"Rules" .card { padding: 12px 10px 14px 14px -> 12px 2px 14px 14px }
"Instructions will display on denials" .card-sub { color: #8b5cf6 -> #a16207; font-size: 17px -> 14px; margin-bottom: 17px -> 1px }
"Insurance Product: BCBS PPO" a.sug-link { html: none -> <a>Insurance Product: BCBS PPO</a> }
━━━━━━━━━━━━━━━━━━━━━━━━━━━━━━
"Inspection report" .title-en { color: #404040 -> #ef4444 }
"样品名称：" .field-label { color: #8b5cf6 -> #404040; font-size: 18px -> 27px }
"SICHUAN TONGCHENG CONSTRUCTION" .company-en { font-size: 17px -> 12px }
━━━━━━━━━━━━━━━━━━━━━━━━━━━━━━
WHAT THIS TASK INVOLVES — All that belongs in your answer is the stretch of entries above from the line with "padding: 12px 10px" through the line with "html: none ->", printed exactly.

WRITTEN ANSWER —
"Rules" .card { padding: 12px 10px 14px 14px -> 12px 2px 14px 14px }
"Instructions will display on denials" .card-sub { color: #8b5cf6 -> #a16207; font-size: 17px -> 14px; margin-bottom: 17px -> 1px }
"Insurance Product: BCBS PPO" a.sug-link { html: none -> <a>Insurance Product: BCBS PPO</a> }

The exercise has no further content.